## [Data to use]
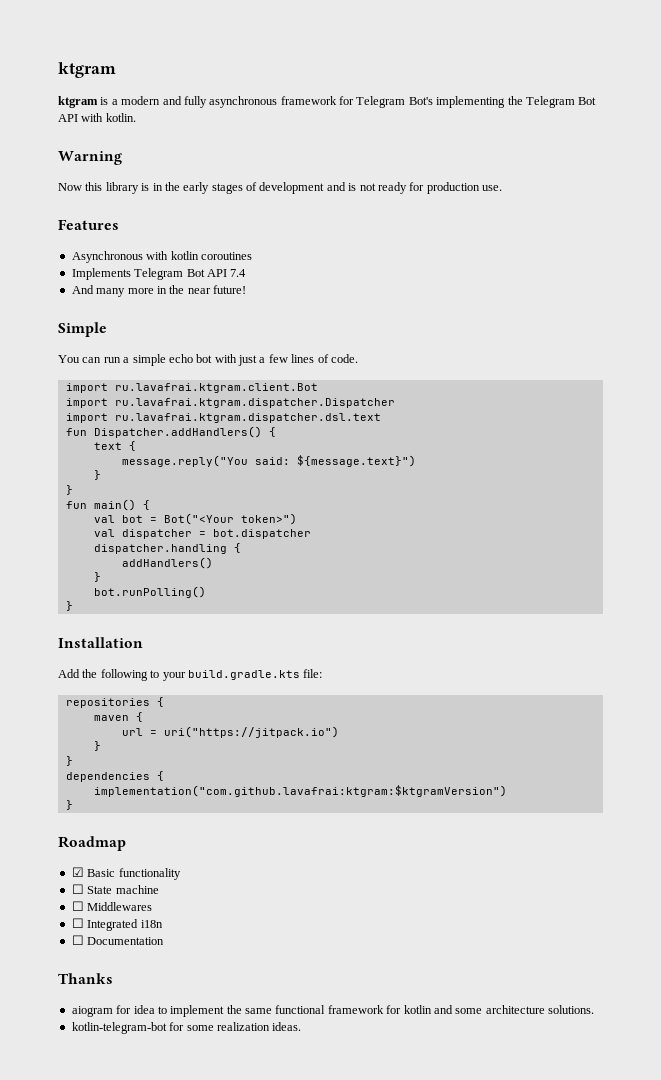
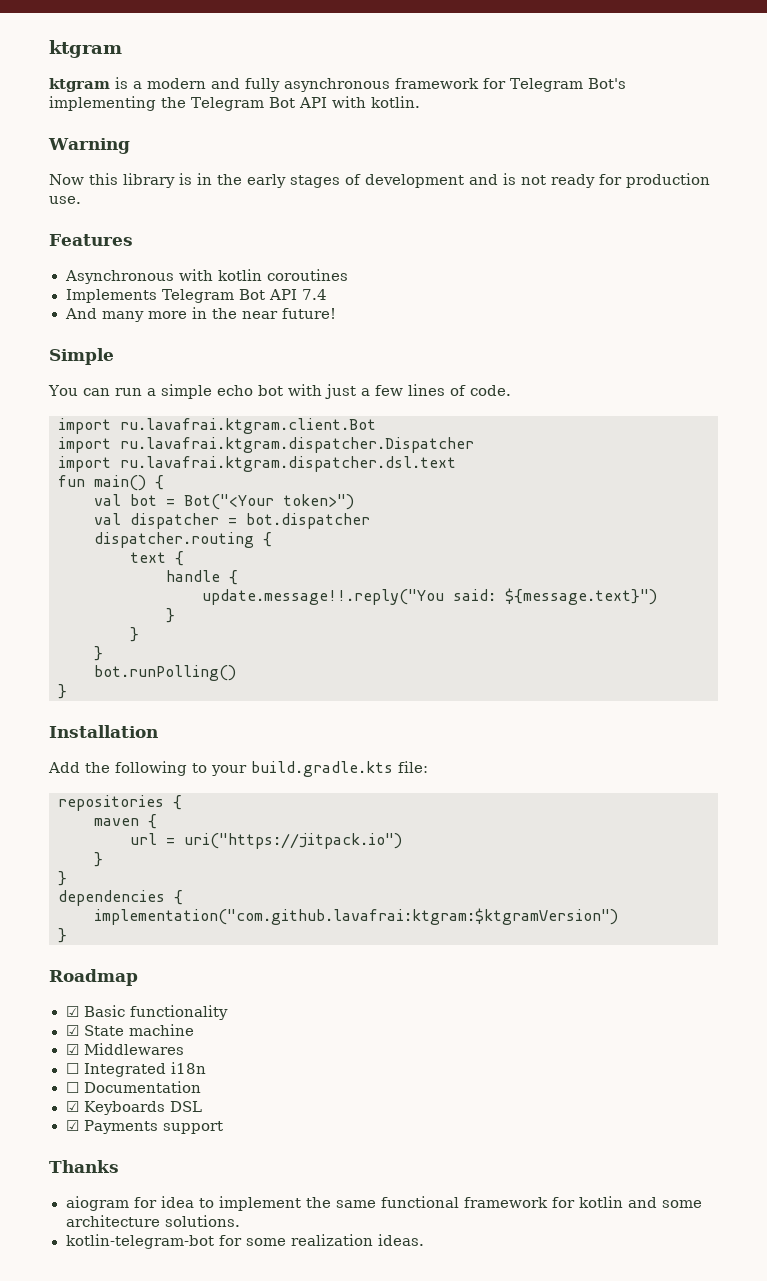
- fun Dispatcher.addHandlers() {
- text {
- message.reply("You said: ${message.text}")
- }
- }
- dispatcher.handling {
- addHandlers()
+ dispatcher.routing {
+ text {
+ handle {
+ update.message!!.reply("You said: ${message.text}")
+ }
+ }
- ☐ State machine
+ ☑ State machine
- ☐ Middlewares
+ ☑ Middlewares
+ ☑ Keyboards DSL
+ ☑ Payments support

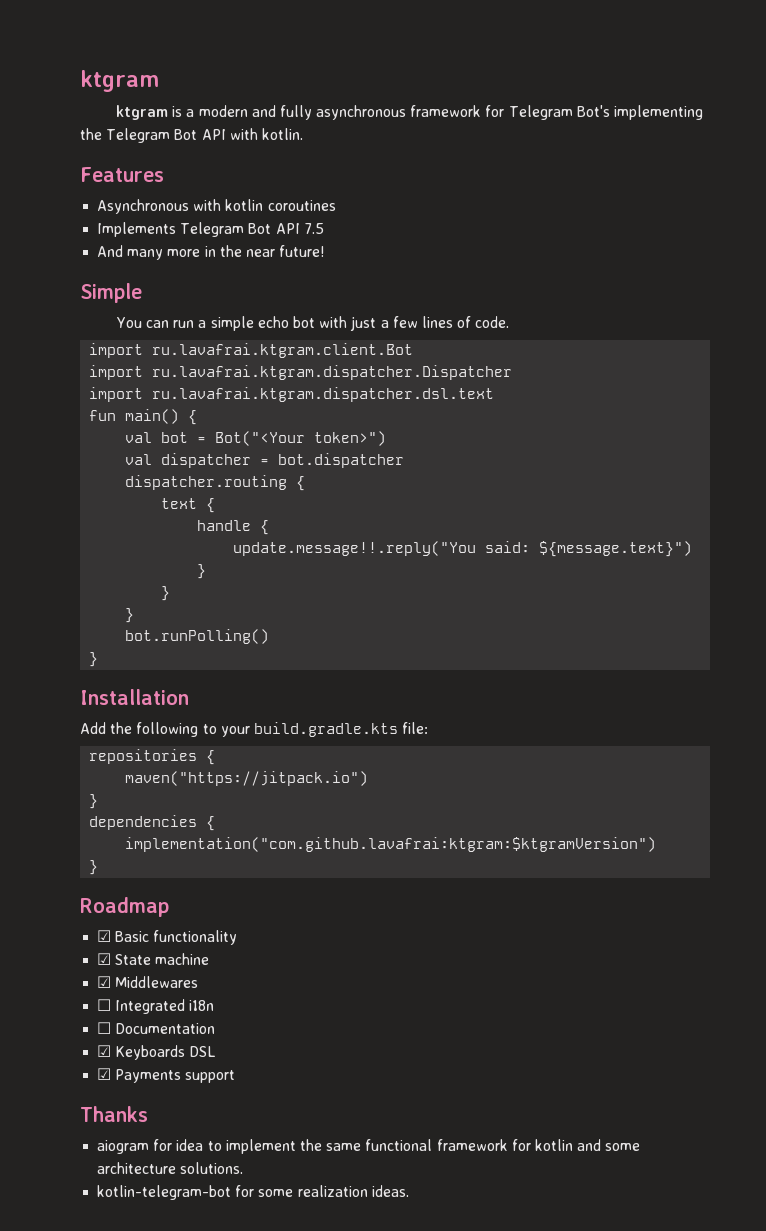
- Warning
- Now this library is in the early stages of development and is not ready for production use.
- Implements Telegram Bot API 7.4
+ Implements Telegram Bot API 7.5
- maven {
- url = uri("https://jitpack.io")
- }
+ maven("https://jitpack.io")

--

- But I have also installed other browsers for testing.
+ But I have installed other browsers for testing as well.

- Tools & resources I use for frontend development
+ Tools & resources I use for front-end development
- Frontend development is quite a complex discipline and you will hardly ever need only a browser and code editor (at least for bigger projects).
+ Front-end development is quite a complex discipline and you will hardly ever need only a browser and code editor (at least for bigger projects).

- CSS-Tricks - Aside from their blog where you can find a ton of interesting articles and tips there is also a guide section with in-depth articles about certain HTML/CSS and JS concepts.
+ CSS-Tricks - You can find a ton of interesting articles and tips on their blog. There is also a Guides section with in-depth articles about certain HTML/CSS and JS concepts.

## [Task prompt]
Reproduce exactly, and only, the part of the listing above that begins at the line with "for front-end development" and goes on through the line with "Front-end development is".

## [Answer below]
+ Tools & resources I use for front-end development
- Frontend development is quite a complex discipline and you will hardly ever need only a browser and code editor (at least for bigger projects).
+ Front-end development is quite a complex discipline and you will hardly ever need only a browser and code editor (at least for bigger projects).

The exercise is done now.